Who Hans Scholl dated whilst he was at Munich University is far less historically important than what he did during his time there. Between 1939 and 1942, Hans emerged from his depression and seems to have been determined to take what had happened to him and channel it into something greater. He befriended, among others, fellow student Alexander Schmorell and Josef Söhngen, the owner of a bookshop Hans frequented and whose homosexuality was somewhat of an open secret. Hans had found his tribe, a band of quiet radicals who engaged in riotous debates on politics, philosophy and history, Söhngen providing them with a veritable library of banned books. During this time, Hans, along with Schmorell were enlisted as a medic officers. Both men were appalled by what they saw at The Eastern Front; the civilians forced from their homes, the bodies they’d stepped over in the street and the rumours of mass killings. This kind of shock wasn’t rare among the military, however unlike other young men, when Hans and Schmorell returned to Munich, their friends weren’t just willing to hear about the horrors they’d witnessed, but eager to see what they could do about it. The White Rose began to bloom.
Between 27 June and 12 July 1942 Hans and Alexander Schmorell wrote the first four leaflets of the White Rose Society. Using a printing press hidden in Josef Söhngen’s bookshop, they made as many copies as possible, working with members including Willi Graf, Kurt Huber, Christoph Probst and later Hans’s sister, Sophie, to smuggle the leaflets anywhere and everywhere they could. By the time they came to publishing the fifth leaflet in January 1943, the White Rose was a fully fledged underground operation, printing thousands of copies and distributing them to towns and cities beyond Munich. In February, Hans escalated activities to include anti-Nazi graffiti, as well as the publication of what would be the movements final leaflet, Fellow students!.
On 18 February 1943, Hans and Sophie set their sights on a leaflet drop in Munich University’s main building. Armed with a suitcase stuffed with hundreds of copies of Fellow students! They got to work, surreptitiously leaving bundles of leaflets around the building for students to find after classes had finished. As they were about to leave Sophie realised that a number of leaflets were left over, pushed for time with classes about to let out, but determined to spread their message, she tossed the leaflets over the staircase onto the university’s atrium floor - an inescapable carpet of protest for anyone entering or exiting the building. It was this hasty action that uprooted the White Rose. Sophie had been seen and by the end of the day, brother and sister were in Gestapo custody. A draft seventh leaflet, penned by Christoph Probst was found in Hans possession and two days later he was arrested too. In the following days the Gestapo caught up with Willi Graf, Kurt Huber and Alexander Schmorell.
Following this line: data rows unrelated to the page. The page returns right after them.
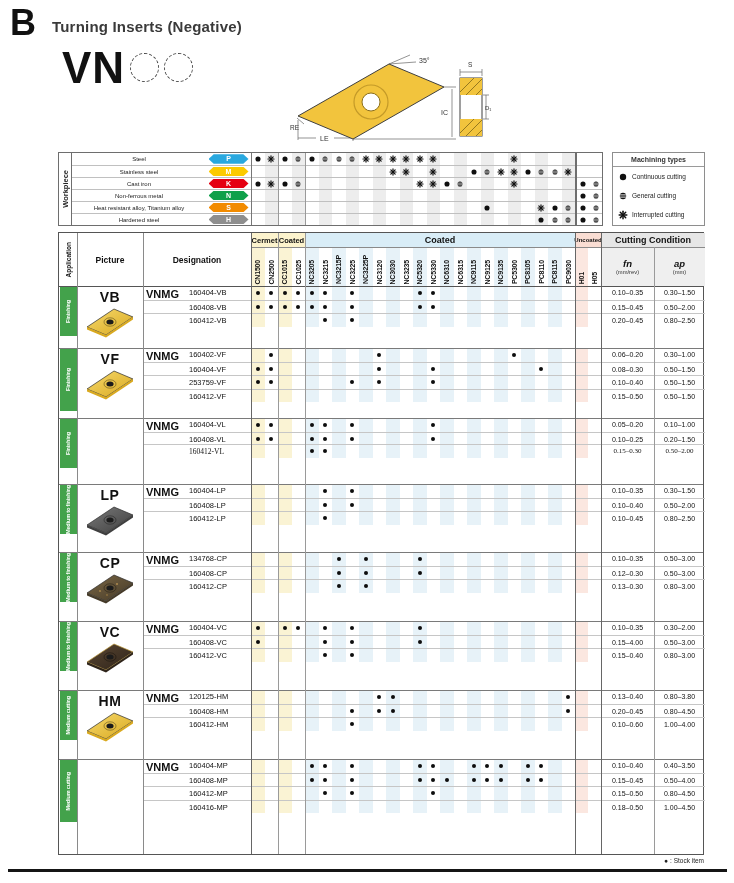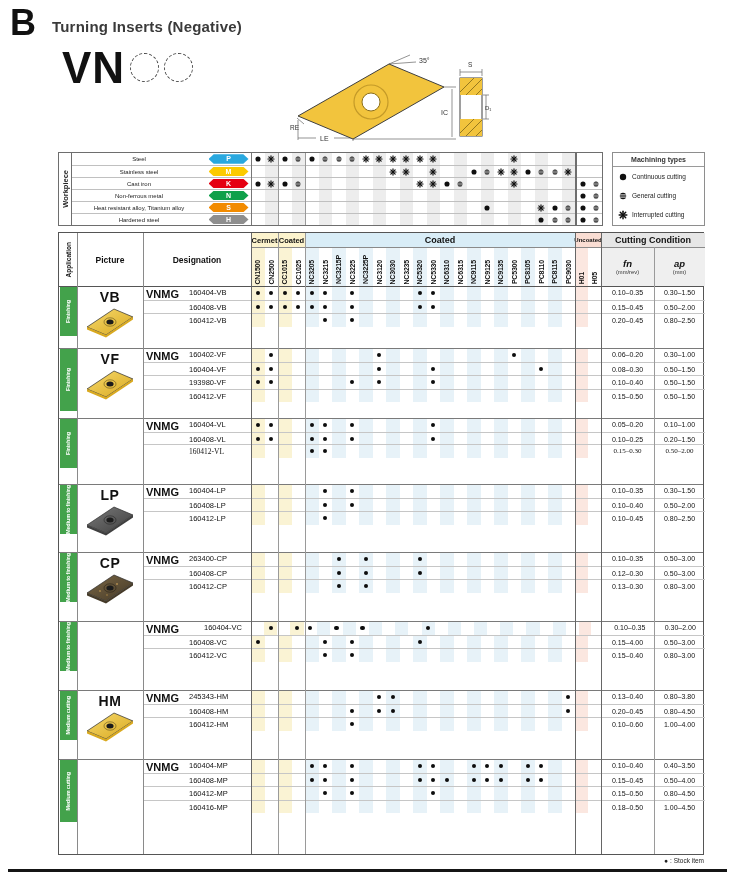--- a/index.html
+++ b/index.html
@@ -1068,7 +1068,7 @@
             <div class="td-ap">0.50–1.50</div>
           </div>
           <div class="t-row sep" style="top: 27px;">
-            <div class="td-des">193980-VF</div>
+            <div class="td-des">253759-VF</div>
             <div class="td-g" style="background: rgb(250, 243, 212);">
               <div class="dot"></div>
             </div>

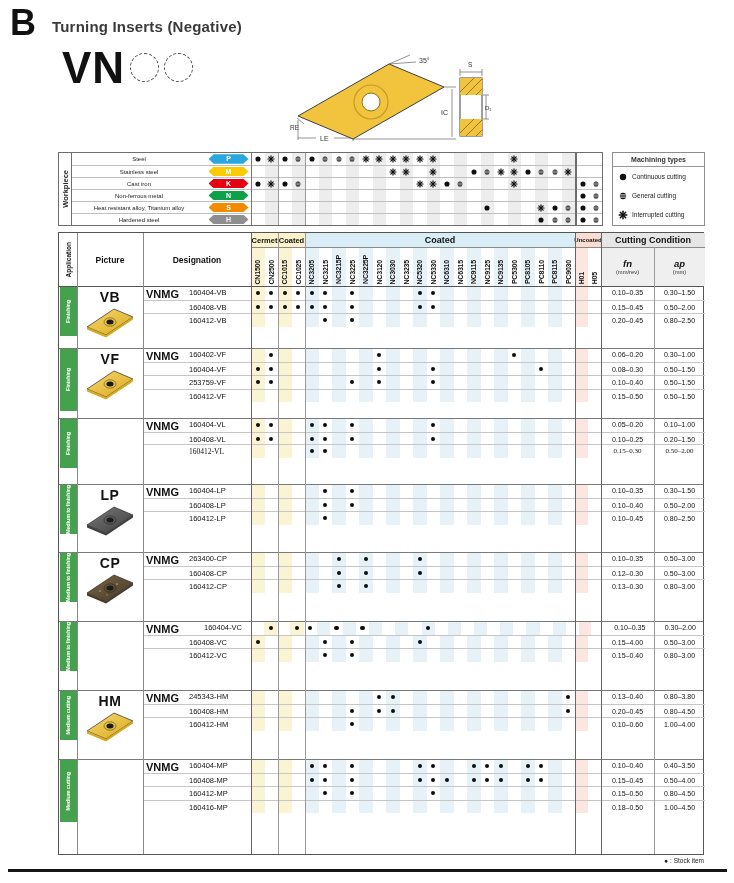--- a/index.html
+++ b/index.html
@@ -1418,7 +1418,7 @@
           </div>
           <div class="vnmg">VNMG</div>
           <div class="t-row" style="top: 0px;">
-            <div class="td-des">263400-CP</div>
+            <div class="td-des">134768-CP</div>
             <div class="td-g" style="background: rgb(250, 243, 212);"></div>
             <div class="td-g"></div>
             <div class="td-g" style="background: rgb(250, 243, 212);"></div>

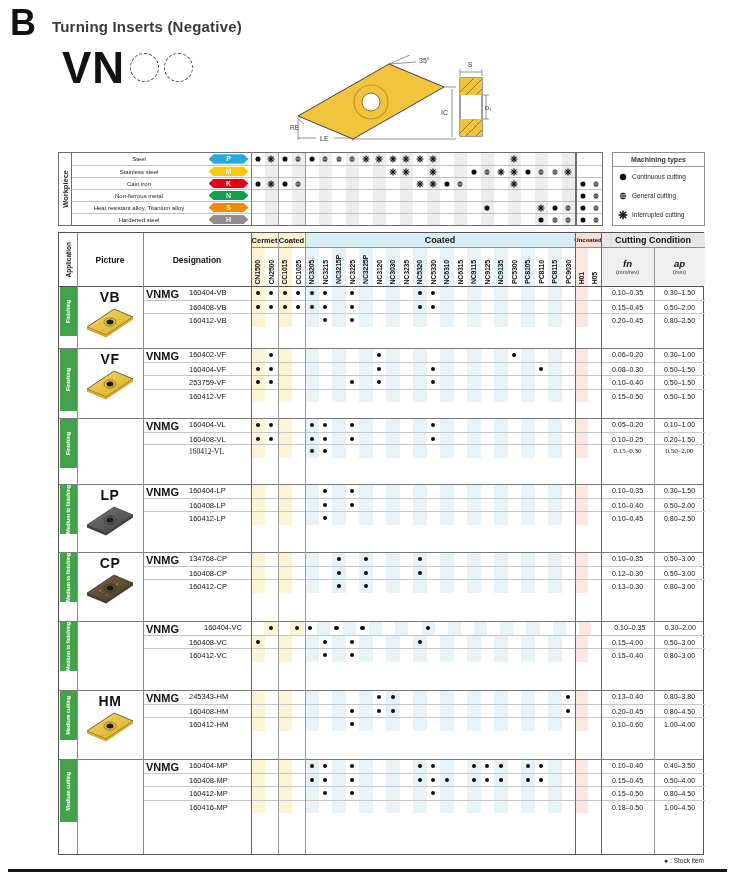--- a/index.html
+++ b/index.html
@@ -1531,6 +1531,23 @@
           <div class="app-bar" style="top: 1px; height: 48.5px; background: rgb(67, 162, 75);">
             <div class="vtext">Medium to finishing</div>
           </div>
+          <div class="pic-cell">
+            <div class="pic-code">VC</div>
+            <div style="margin-top: 1px;"><svg width="54" height="32" viewBox="0 0 54 32">
+    <defs>
+                  <linearGradient id="gr6" x1="0" y1="0" x2="1" y2="1">
+      <stop offset="0" stop-color="#5a4632"></stop>
+                    <stop offset="1" stop-color="#2e241a"></stop>
+                  </linearGradient>
+                </defs>
+    <polygon points="4,21 31,3 50,11 23,29" fill="url(#gr6)" stroke="#b89434" stroke-width="0.7"></polygon>
+    <polygon points="4,21 23,29 23,31.5 4,23.5" fill="#2e241a"></polygon>
+    <polygon points="23,29 50,11 50,13.5 23,31.5" fill="#2e241a"></polygon>
+
+    <ellipse cx="27" cy="16" rx="6" ry="4.2" fill="none" stroke="#000" stroke-opacity="0.35" stroke-width="1"></ellipse>
+    <ellipse cx="27" cy="16" rx="3.6" ry="2.5" fill="#1b1b1b"></ellipse>
+  </svg></div>
+          </div>
           <div class="vnmg">VNMG</div>
           <div class="t-row" style="top: 0px; padding-left: 15px;">
             <div class="td-des">160404-VC</div>

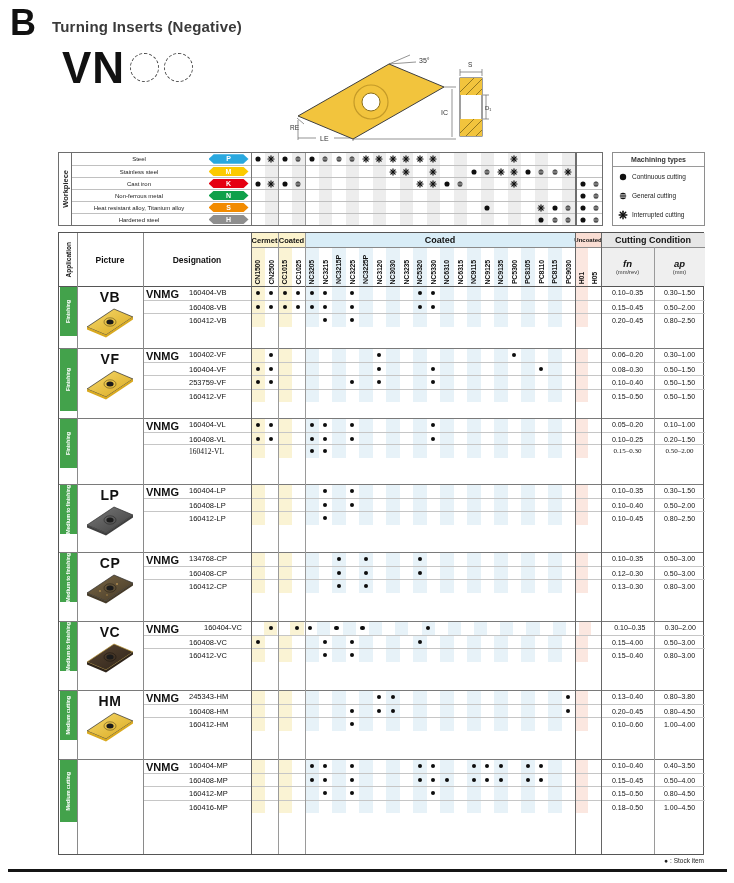--- a/index.html
+++ b/index.html
@@ -1549,7 +1549,7 @@
   </svg></div>
           </div>
           <div class="vnmg">VNMG</div>
-          <div class="t-row" style="top: 0px; padding-left: 15px;">
+          <div class="t-row" style="top: 0px;">
             <div class="td-des">160404-VC</div>
             <div class="td-g" style="background: rgb(250, 243, 212);">
               <div class="dot"></div>

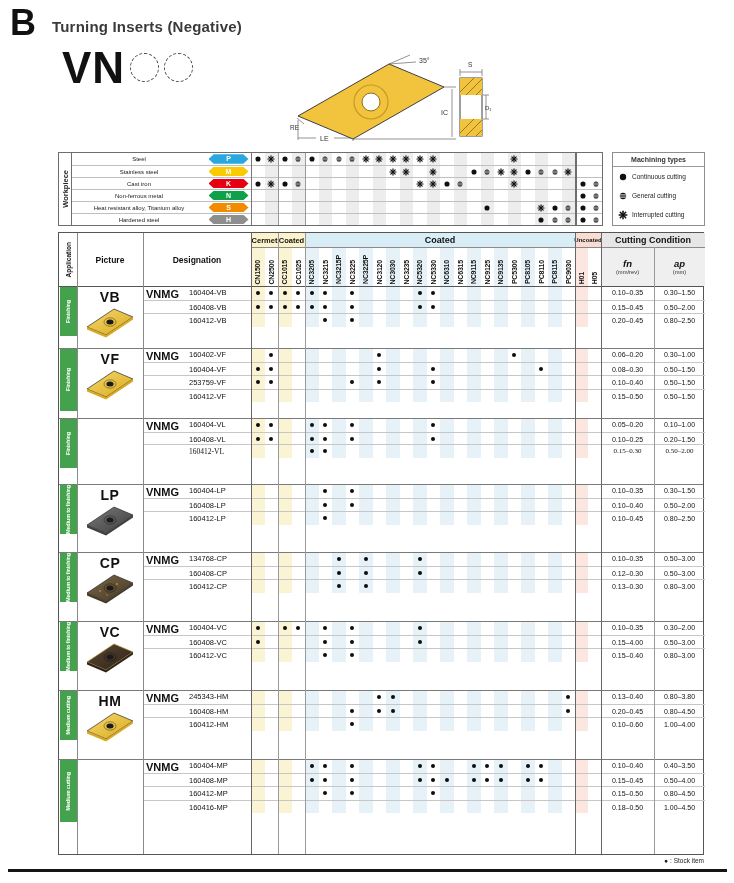--- a/index.html
+++ b/index.html
@@ -1690,7 +1690,7 @@
           </div>
           <div class="vnmg">VNMG</div>
           <div class="t-row" style="top: 0px;">
-            <div class="td-des">245343-HM</div>
+            <div class="td-des">120125-HM</div>
             <div class="td-g" style="background: rgb(250, 243, 212);"></div>
             <div class="td-g"></div>
             <div class="td-g" style="background: rgb(250, 243, 212);"></div>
As he did in 1937, during his initial interrogations Hans once more tried to take sole responsibility, but when it became clear that the Gestapo already had evidence against his fellow members, he changed tact, lying about the extent of their involvement; Christoph Probst hadn’t known he was writing a leaflet, Hans had just asked him to write down his thoughts on politics (thoughts Hans had indoctrinated Probst with in the first place). Hans had made his sister Sophie distribute leaflets. He was the guilty party and should be punished as such; ‘I knew what I took upon myself and I was prepared to lose my life by so doing.’ Sadly, this time Hans was unsuccessful in his attempts to sacrifice himself to shield his loved ones from Third Reich Law. Although his false confessions had led to the majority of charges being levied against him, on 22nd February 1943, Hans Scholl, Sophie Scholl and Christoph Probst were all sentenced to death by guillotine. The sentence was carried out that same day. As 23 year old Hans Scholl waited for the blade to fall, he shouted ‘Es leibe die Freiheit!/long live freedom.’
The roots of this particular call for freedom were born out of the persecution Hans Scholl faced in 1937. His experience not only changed him, but made him more aware of the endless other persecutions that tyranny causes. Hans told the Gestapo that he’d picked the name The White Rose at random, but this almost certainly wasn’t the case. Rather its name held the key to everything Hans hoped the group would do. It likely came from 1929’s, Die Weisse Rose, a banned book given to him by Josef Söhngen. The book contains this passage: ‘And I promise you that when I've found the truth, the White Rose won't have been plucked for nothing. If perhaps, it can never bloom again in all its beauty, it shall certainly not fade away, never. It shall bear fruit that will ripen. And that shall be the beginning of the liberation of the country and its citizens. We will have a country in which every single rose, white or red, shall have freedom to bloom…’.